Femmes

Les femmes se lèvent tôt, avant tout le monde. Au village, il n’y a pas l’eau courante, elles commencent donc par puiser l’eau, nettoyer la vaisselle et préparer le “monaye” (bouillie de mil). Elles doivent aussi arroser le jardin, où elles cultivent les légumes de tout le village. Puis, c’est le départ au marché avant de se mettre à la cuisine pour le midi (préparer le feu de bois, éplucher les légumes…). Un peu de repos après le repas et c’est reparti! Il faut fendre le bois, piler longuement le riz, le mil…, faire la lessive, s’occuper des enfants, faire le dîner… De longues journées épuisantes…
Mais les femmes savent s’organiser, elles accomplissent ensemble toutes ces tâches. Elles gèrent aussi une caisse commune d’argent qui pourra servir aux soins de leurs enfants, à l’achat d’ustensiles de la vie quotidienne… Plus que les hommes, elles accordent de l’importance à la prévention médicale… Pas étonnant que l’on dise :
« les femmes sont l’avenir de l’Afrique! »

foyer

Foyer des jeunes :

Ce fut le premier projet, avec les jeunes du village.

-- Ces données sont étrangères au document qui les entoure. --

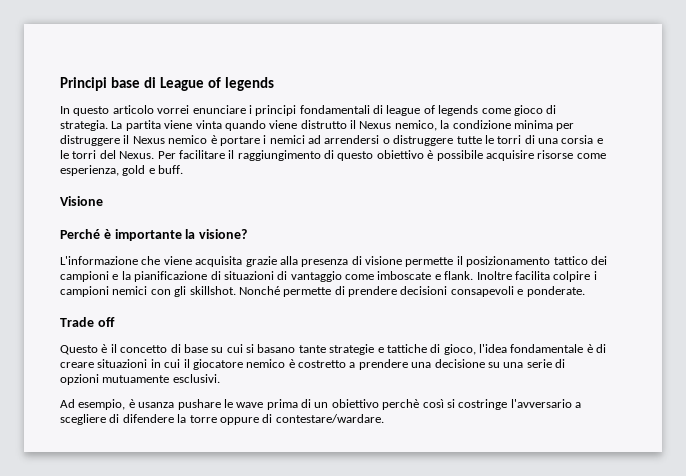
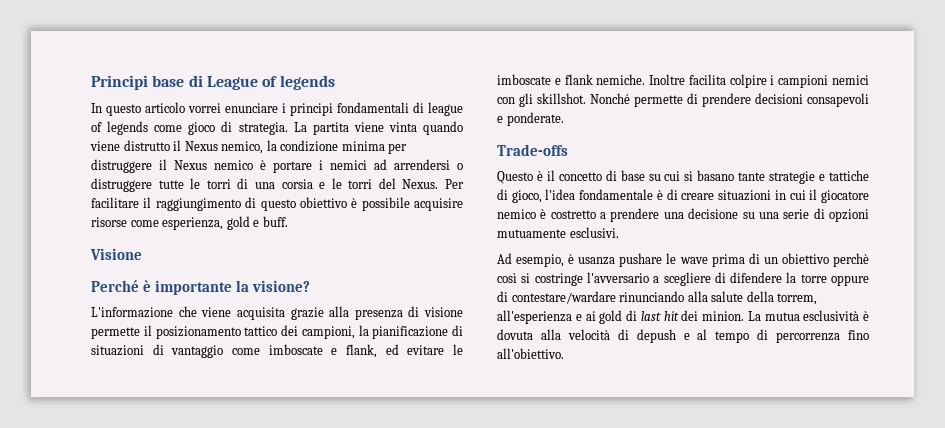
- L'informazione che viene acquisita grazie alla presenza di visione permette il posizionamento tattico dei campioni e la pianificazione di situazioni di vantaggio come imboscate e flank.
+ L'informazione che viene acquisita grazie alla presenza di visione permette il posizionamento tattico dei campioni, la pianificazione di situazioni di vantaggio come imboscate e flank, ed evitare le imboscate e flank nemiche.
- Trade off
+ Trade-offs
- Ad esempio, è usanza pushare le wave prima di un obiettivo perchè così si costringe l'avversario a scegliere di difendere la torre oppure di contestare/wardare.
+ Ad esempio, è usanza pushare le wave prima di un obiettivo perchè così si costringe l'avversario a scegliere di difendere la torre oppure di contestare/wardare rinunciando alla salute della torrem, all'esperienza e ai gold di last hit dei minion. La mutua esclusività è dovuta alla velocità di depush e al tempo di percorrenza fino all'obiettivo.

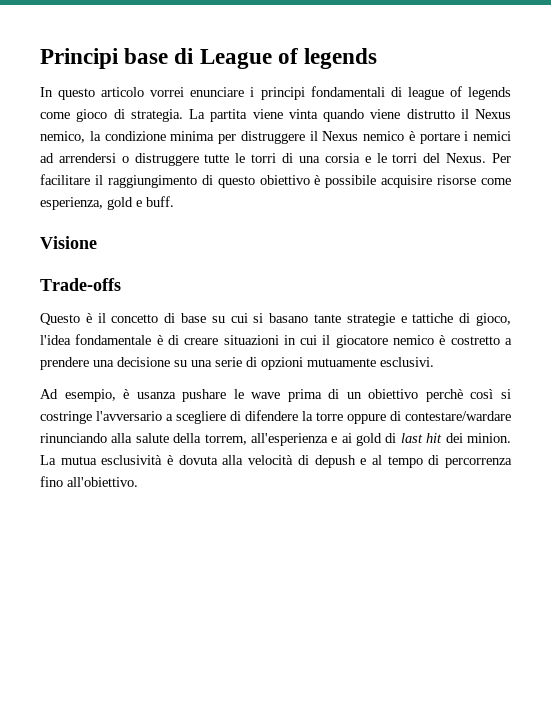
- Perché è importante la visione?
- L'informazione che viene acquisita grazie alla presenza di visione permette il posizionamento tattico dei campioni, la pianificazione di situazioni di vantaggio come imboscate e flank, ed evitare le imboscate e flank nemiche. Inoltre facilita colpire i campioni nemici con gli skillshot. Nonché permette di prendere decisioni consapevoli e ponderate.

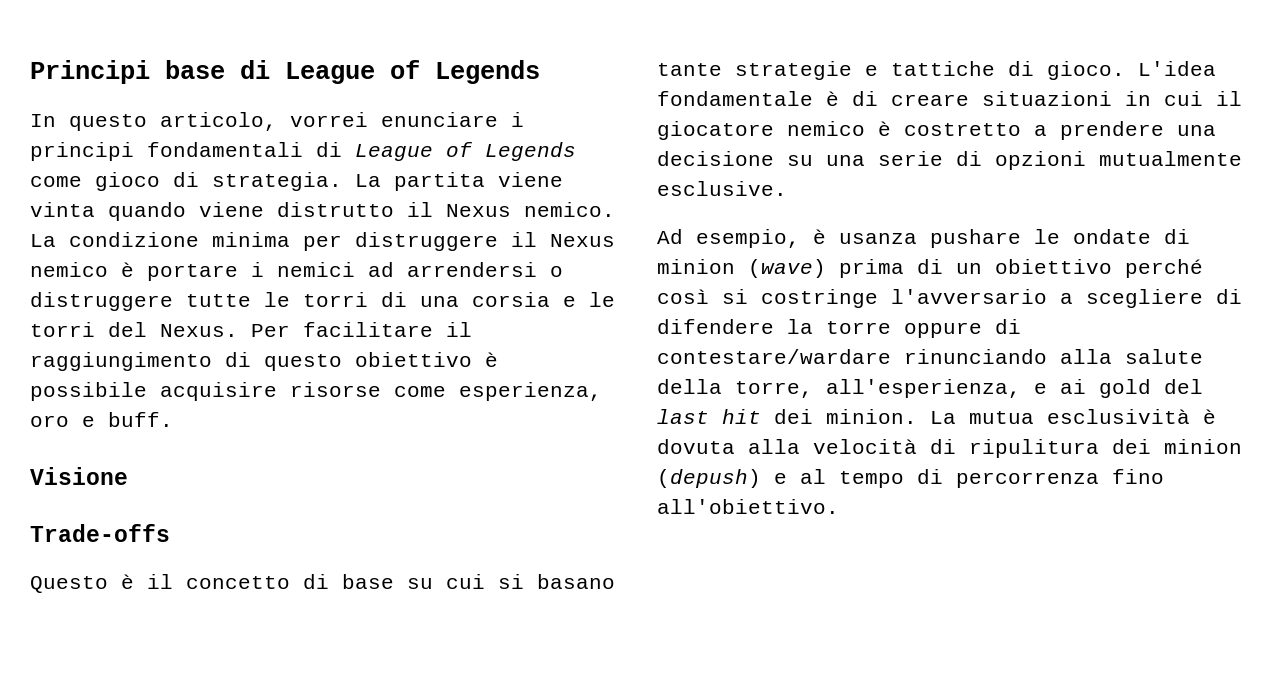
- Principi base di League of legends
+ Principi base di League of Legends
- In questo articolo vorrei enunciare i principi fondamentali di league of legends come gioco di strategia.
+ In questo articolo, vorrei enunciare i principi fondamentali di League of Legends come gioco di strategia.
- La partita viene vinta quando viene distrutto il Nexus nemico, la condizione minima per distruggere il Nexus nemico è portare i nemici ad arrendersi o distruggere tutte le torri di una corsia e le torri del Nexus.
+ La partita viene vinta quando viene distrutto il Nexus nemico. La condizione minima per distruggere il Nexus nemico è portare i nemici ad arrendersi o distruggere tutte le torri di una corsia e le torri del Nexus.
- Per facilitare il raggiungimento di questo obiettivo è possibile acquisire risorse come esperienza, gold e buff.
+ Per facilitare il raggiungimento di questo obiettivo è possibile acquisire risorse come esperienza, oro e buff.
- Questo è il concetto di base su cui si basano tante strategie e tattiche di gioco, l'idea fondamentale è di creare situazioni in cui il giocatore nemico è costretto a prendere una decisione su una serie di opzioni mutuamente esclusivi.
+ Questo è il concetto di base su cui si basano tante strategie e tattiche di gioco. L'idea fondamentale è di creare situazioni in cui il giocatore nemico è costretto a prendere una decisione su una serie di opzioni mutualmente esclusive.
- Ad esempio, è usanza pushare le wave prima di un obiettivo perchè così si costringe l'avversario a scegliere di difendere la torre oppure di contestare/wardare rinunciando alla salute della torrem, all'esperienza e ai gold di last hit dei minion.
+ Ad esempio, è usanza pushare le ondate di minion (wave) prima di un obiettivo perché così si costringe l'avversario a scegliere di difendere la torre oppure di contestare/wardare rinunciando alla salute della torre, all'esperienza, e ai gold del last hit dei minion.
- La mutua esclusività è dovuta alla velocità di depush e al tempo di percorrenza fino all'obiettivo.
+ La mutua esclusività è dovuta alla velocità di ripulitura dei minion (depush) e al tempo di percorrenza fino all'obiettivo.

Il accueille salle de spectacle, salle de réunions, salle de couture, bibliothèque, salle d’étude… Seule la salle de spectacle est opérationnelle, les jeunes disposent d’un groupe électrogène et d’une sono leur permettant d’organiser des soirées, dont les bénéfices sont réinvestis pour la santé, l’éducation ou l’ASC (association sportive et culturelle). Rencontres de football ou représentations théâtrales permettent de créer et entretenir des liens importants entre les villageois et de régler des conflits intergénérationnels. Les jeunes exposent aux anciens, à travers les pièces de théâtre, leur ressenti sur des sujets tels que mariage arrangé, santé, exode rural …

Funana :

C'est une danse à deux,
collés, serrés, sur un rythme des îles du Cap-Vert. 

Selon les experts,
«n’y a pas de meilleure traduction que l’émoi, ce trouble qui naît d’une émotion sensuelle».

Fambondy :

Personnage mythique de la culture casamançaise, il est habillé d’une tenue en fibres végétales et pousse des cris aigus pour annoncer son passage. On dit aussi qu’il peut voler avec ses sabres et se déplacer très vite. Il fait fuir les femmes et les enfants, les tape et les fait marcher à genoux. Cet étrange personnage, qui rôde au village pendant le mois de la circoncision, voit la part de mal (sorcellerie, mauvaises intentions…) que portent en eux les hommes et se charge de l'expulser en rouant de coups ses victimes. suiteFaisant très peur aux villageois, il fait plutôt rire les occidentaux, incrédules jusqu'à ce qu'ils le rencontrent une nuit, 

au retour de Bignona… Quand la légende devient réalité … !

Falméré :

Petit village de Casamance, à 5kms de Bignona et à 400 de Dakar, une journée de route en car. On y compte 500 habitants environ, des diolas surtout, beaucoup d’enfants, une population très jeune, qui vit surtout de la culture du riz.